The input –
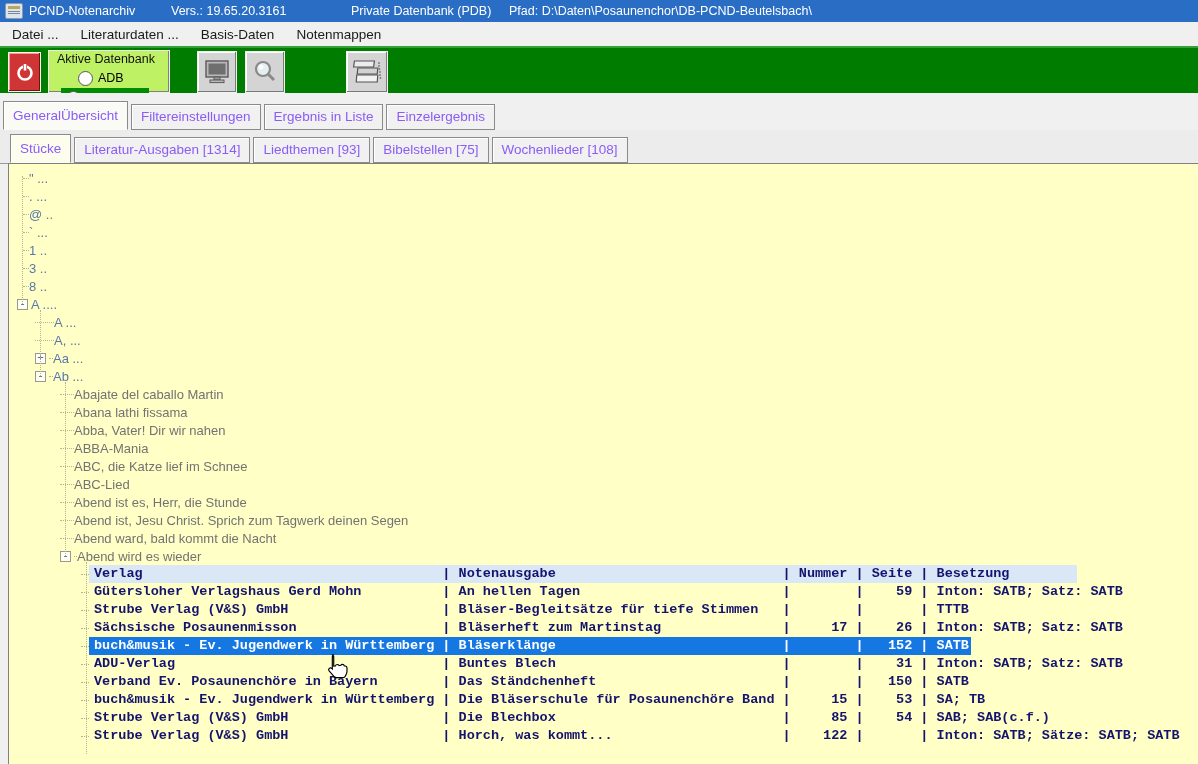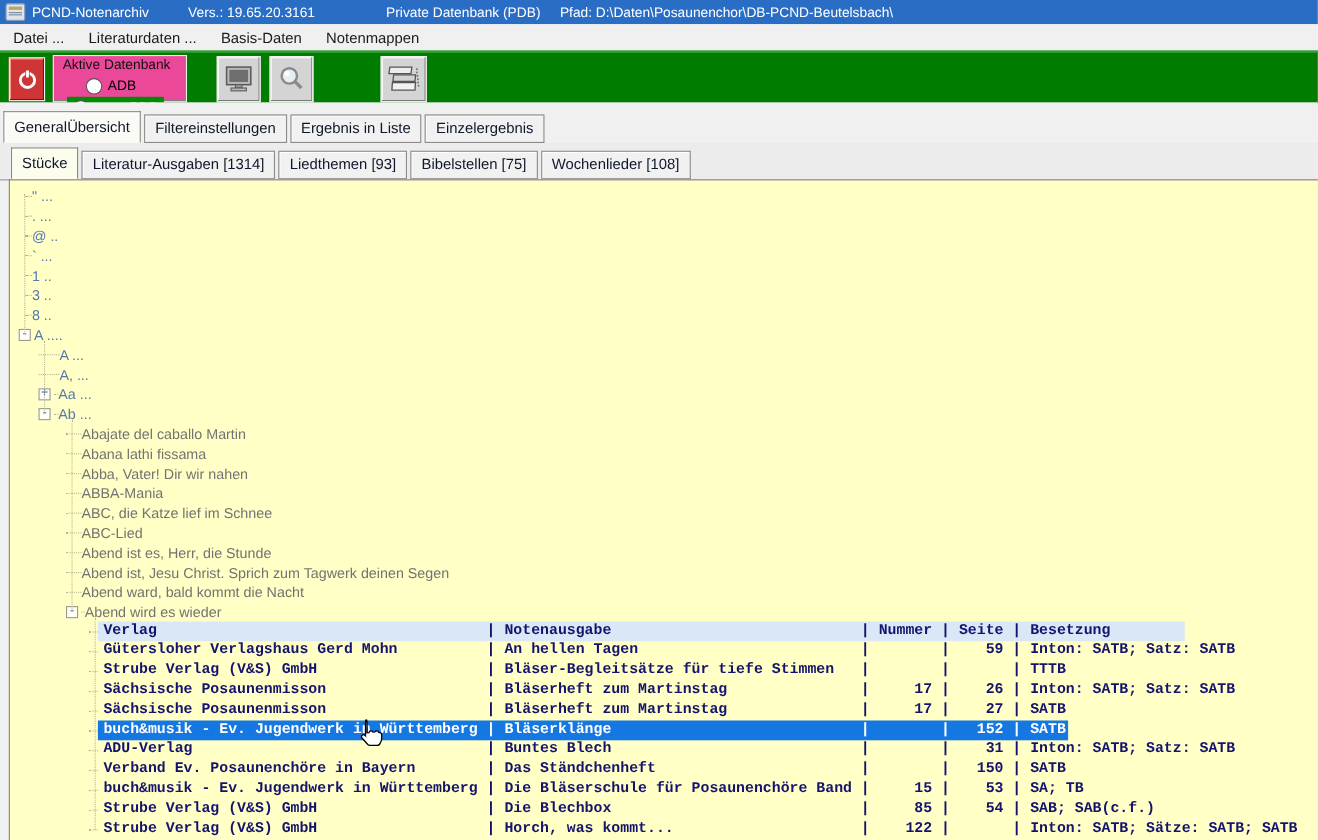--- a/index.html
+++ b/index.html
@@ -27,39 +27,39 @@
   .menu-item:first-child{padding-left:12px;}
 
   
   .toolbar{position:absolute;left:0;top:46px;width:100%;height:47px;background:#007d00;
            border-top:2px solid #35a035;display:flex;align-items:center;}
   .tbtn{width:38px;height:40px;background:#d4d4d4;border:1px solid #f2f2f2;
         box-shadow:inset -1px -1px 0 #7a7a7a, inset 1px 1px 0 #ffffff;
         display:flex;align-items:center;justify-content:center;flex:none;}
   .power{margin-left:8px;width:31px;height:38px;background:#cf3535;
          box-shadow:inset -1px -1px 0 #7a1010, inset 1px 1px 0 #ff9a9a;}
-  .dbgroup{margin-left:7px;width:120px;height:41px;background:#ec4899;border:1px solid #eee;
+  .dbgroup{margin-left:7px;width:120px;height:41px;background:#bef264;border:1px solid #eee;
            box-shadow:inset -1px -1px 0 #808080;position:relative;font-size:12.5px;flex:none;}
   .dbgroup .glabel{position:absolute;left:8px;top:1px;color:#111;}
   .dbrow{position:absolute;left:4px;top:17px;display:flex;align-items:center;flex-direction:column;}
   .radio-opt{display:flex;align-items:center;height:20px;padding:0 5px;}
   .radio-opt.sel{background:#008b00;color:#fff;margin-left:8px;gap:32px;}
   .rdot{width:13px;height:13px;border-radius:50%;background:#fff;border:1px solid #555;
         margin-right:5px;position:relative;flex:none;}
   .rdot.on::after{content:"";position:absolute;left:3px;top:3px;width:5px;height:5px;border-radius:50%;background:#222;}
   .mon{margin-left:27px;}
   .sea{margin-left:8px;}
   .boo{margin-left:61px;width:40px;}
 
   
   .strip1{position:absolute;left:0;top:93px;width:100%;height:37px;background:#f0f0f0;
           border-bottom:1px solid #a8a8a8;}
   .strip2{position:absolute;left:0;top:130px;width:100%;height:33px;background:#ececec;
           border-bottom:1px solid #9a9a9a;}
-  .tab{display:inline-block;font-size:13.5px;color:#0f172a;background:#f1f1f1;
+  .tab{display:inline-block;font-size:13.5px;color:#8b5cf6;background:#f1f1f1;
        border:1px solid #8a8a8a;box-shadow:inset 1px 1px 0 #fff;
        padding:4px 9px 5px 9px;margin-right:3px;vertical-align:bottom;}
   .strip1 .tabs{position:absolute;left:3px;bottom:0;}
   .strip2 .tabs{position:absolute;left:10px;bottom:0;}
   .tab.active{background:#fbfbf6;padding-top:6px;padding-bottom:6px;border-bottom:1px solid #fbfbf6;}
   .strip2 .tab.active{background:#fdfdee;border-bottom:1px solid #fdfdee;}
 
   
   .pane{position:absolute;left:8px;top:163px;right:0;bottom:0;background:#ffffc6;
         border-top:1px solid #808080;border-left:1px solid #808080;overflow:hidden;}
@@ -298,25 +298,20 @@
           <span class="band">Strube Verlag (V&amp;S) GmbH                   | Bläser-Begleitsätze für tiefe Stimmen   |        |       | TTTB</span>
         </div>
         <div class="trow">
           <span class="sp" style="width: 72px;"></span>
           <span class="hstub" style="width: 8px;"></span>
           <span class="band">Sächsische Posaunenmisson                  | Bläserheft zum Martinstag               |     17 |    26 | Inton: SATB; Satz: SATB</span>
         </div>
         <div class="trow">
           <span class="sp" style="width: 72px;"></span>
           <span class="hstub" style="width: 8px;"></span>
-          <span class="band">Sächsische Posaunenmisson                  | Bläserheft zum Martinstag               |     17 |    27 | SATB</span>
-        </div>
-        <div class="trow">
-          <span class="sp" style="width: 72px;"></span>
-          <span class="hstub" style="width: 8px;"></span>
           <span class="band selrow">buch&amp;musik - Ev. Jugendwerk in Württemberg | Bläserklänge                            |        |   152 | SATB</span>
         </div>
         <div class="trow">
           <span class="sp" style="width: 72px;"></span>
           <span class="hstub" style="width: 8px;"></span>
           <span class="band">ADU-Verlag                                 | Buntes Blech                            |        |    31 | Inton: SATB; Satz: SATB</span>
         </div>
         <div class="trow">
           <span class="sp" style="width: 72px;"></span>
           <span class="hstub" style="width: 8px;"></span>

What is expected –
Your answer should be one number: how many lines of the records hold "none".

Task output –
3